Cheryl Somers Aubin
and Jan Irene Miller

Jan Irene Miller
Acrylic on canvas, 48 x 36 inches
Inspiration piece

By Cheryl Somers Aubin


In the distance, the building rises like a mountain out of the softly rolling hills.  He imagines it is a mountain, but knows it is a building, a warehouse really.

He feels his throat getting tight and tears threatening.  As he raises his arms, the handcuffs’ rattle startles him.  He rubs his palms into his eyes, pushing the tears back hard.  He’d made the mistake earlier in the day of pulling on the handcuffs, and now they are digging into his skin.  He shift his hands to try to loosen them but they stay tight.
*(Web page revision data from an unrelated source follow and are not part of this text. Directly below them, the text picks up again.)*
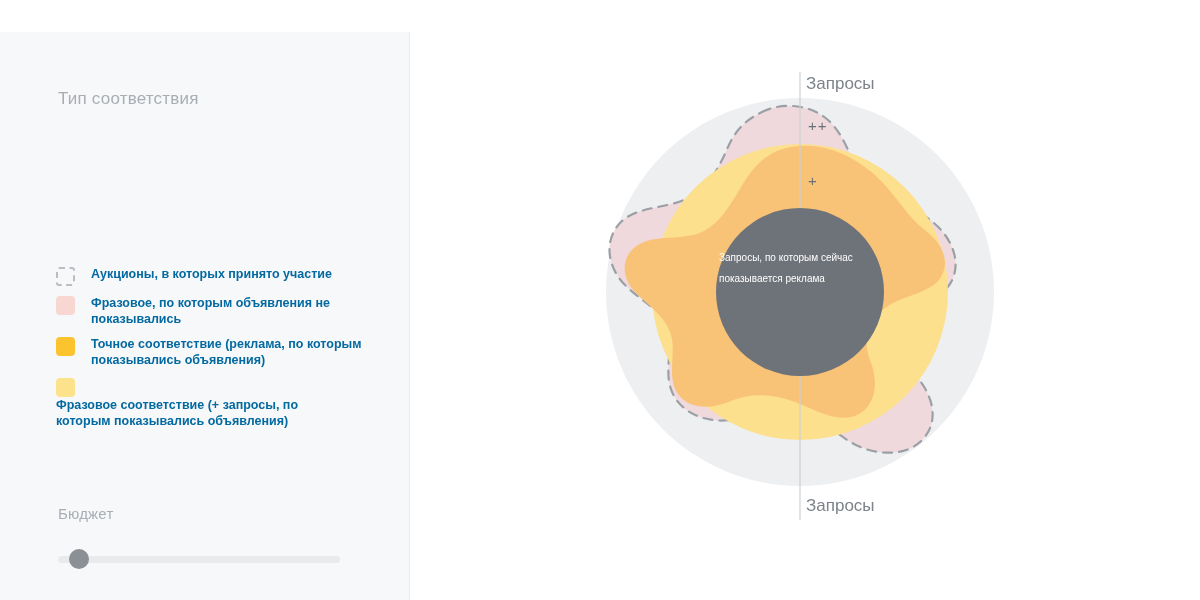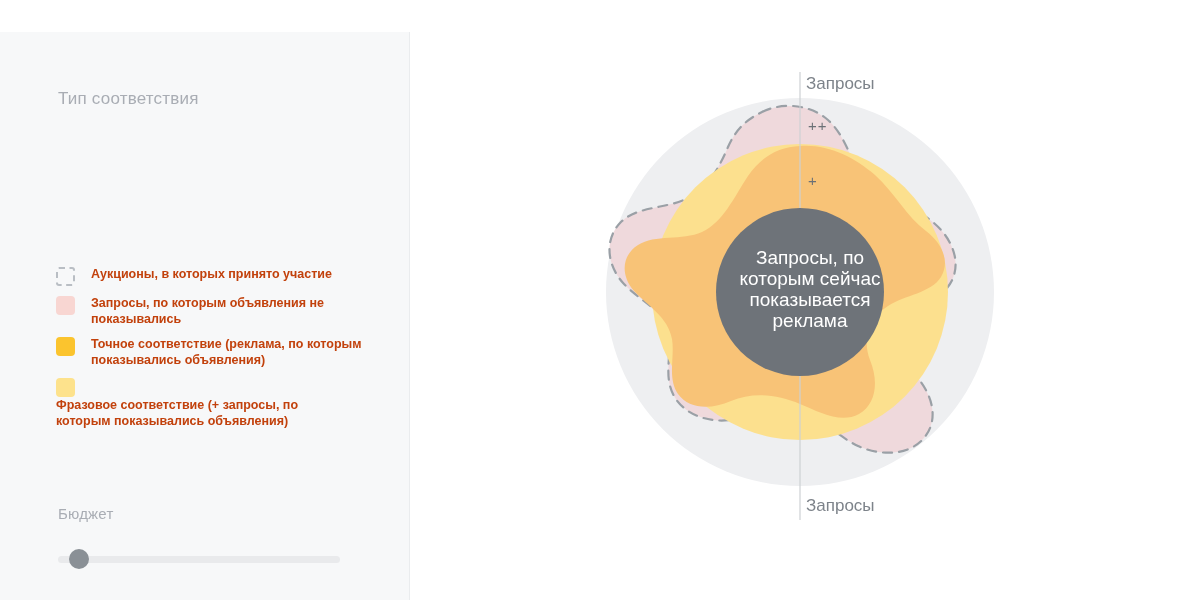--- a/index.html
+++ b/index.html
@@ -164,8 +164,7 @@
     left: 309px;
     top: 247px;
     width: 182px;
-    text-align: center;
-    font-size: 19px;
+    font-size: 10px;
     line-height: 21px;
     color: #ffffff;
     pointer-events: none;

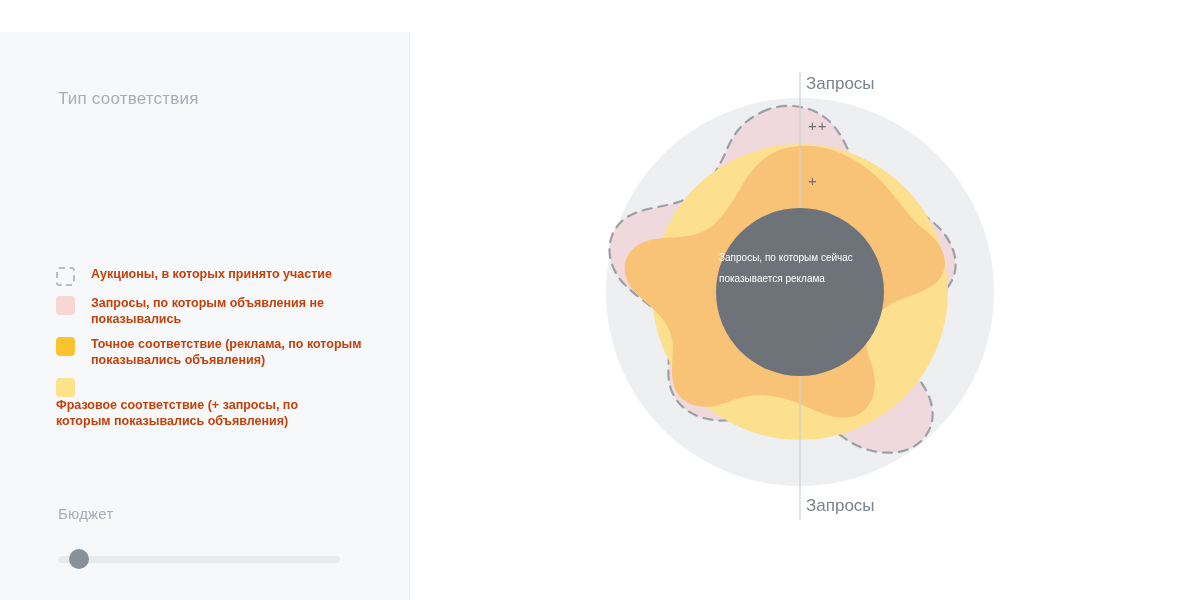--- a/index.html
+++ b/index.html
@@ -79,7 +79,7 @@
   .legend-label {
     font-size: 12.5px;
     line-height: 16px;
-    color: #c2410c;
+    color: #0369a1;
     font-weight: bold;
     max-width: 300px;
   }

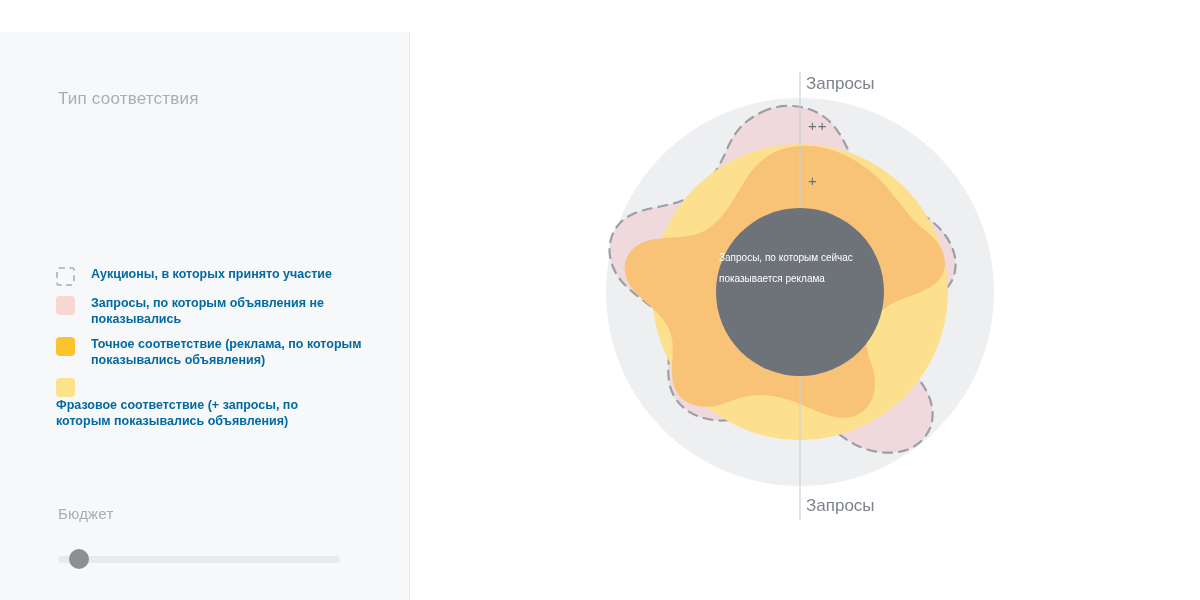--- a/index.html
+++ b/index.html
@@ -188,7 +188,7 @@
 
       <div class="legend-row">
         <span class="swatch" style="background:#f8d6d2;"></span>
-        <span class="legend-label">Запросы, по которым объявления не показывались</span>
+        <span class="legend-label">Фразовое, по которым объявления не показывались</span>
       </div>
 
       <div class="legend-row">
The sun casts a gold light behind the building turning it blue, the color of the Caribbean ocean.  He remembers the shades of blue from dark to light, from midnight to translucent aqua – the water, the sky, the clarity and depth all carrying the same colors as Darlene’s ever changing eyes.  “Darlin’,” he’d called her.  “Darlin’,” he whispers quietly.  Those few short days in the islands with her were the one gift, the one bright time of his life.

He imagines escaping from the bus, but moves his feet and feels the weight of the shackles on his ankles.  He’d tucked his too-long pants under them so they wouldn’t  scrape his skin.  It is hot in the bus, the air stale and unmoving, and he wishes he could open the window, breathe in fresh air, feel the coolness on his skin, but it is welded shut.

As he looks out of the corner of his eyes around at the other men, the other prisoners going to the same place, his stomach aches.  Some, like him, are going for the first time.  He meets the eyes of an older white man, then they both look away.  He tries not to care but already wonders how this man will do “inside.”

He tries not to think of Darlene anymore, either, but does, remembering the time she’d reached her hand up, brushing the hair off his forehead and looking into his eyes.  “What are you not telling me?” she’d asked him.  He was transparent to her.  She’d lifted up on her toes and brought his head lower toward her and kissed him.  He’d closed his eyes and breathed her in.  He’d kissed her again, deeply, and felt her tremble beneath his hands.

The bus jerks and he almost hits his head on the seat in front of him.  His lawyer had told him not to let anything get to him.  To imagine a steel suit over him.  No looks, no sounds, no smells, nothing can get to him.  He tries not to imagine how bad it will be inside, but knows that it will be worse than he could ever imagine.

He looks down at his hands and holds out two fingers.  One plus one.  But he won’t be in prison for two days, two weeks or even two months, but two years.  Two full years.

It was just for a little while, he’d told himself at the beginning, the first time the hundreds of dollars floated into his hands in the exchange.  A small white envelope for an impressive amount of money.  He felt both power and relief, like he was finally winning.

He’d only sold to a few trusted clients.  “Clients” he liked to call them, as if he were a stockbroker or a lawyer.  Rationalizing that people would be doing drugs anyway, and needed to get the drugs from somewhere, he thought, why not from him? He was providing a service, after all.  Since the people he sold to just wanted to party and have fun, he thought it would be okay, thought he would be okay.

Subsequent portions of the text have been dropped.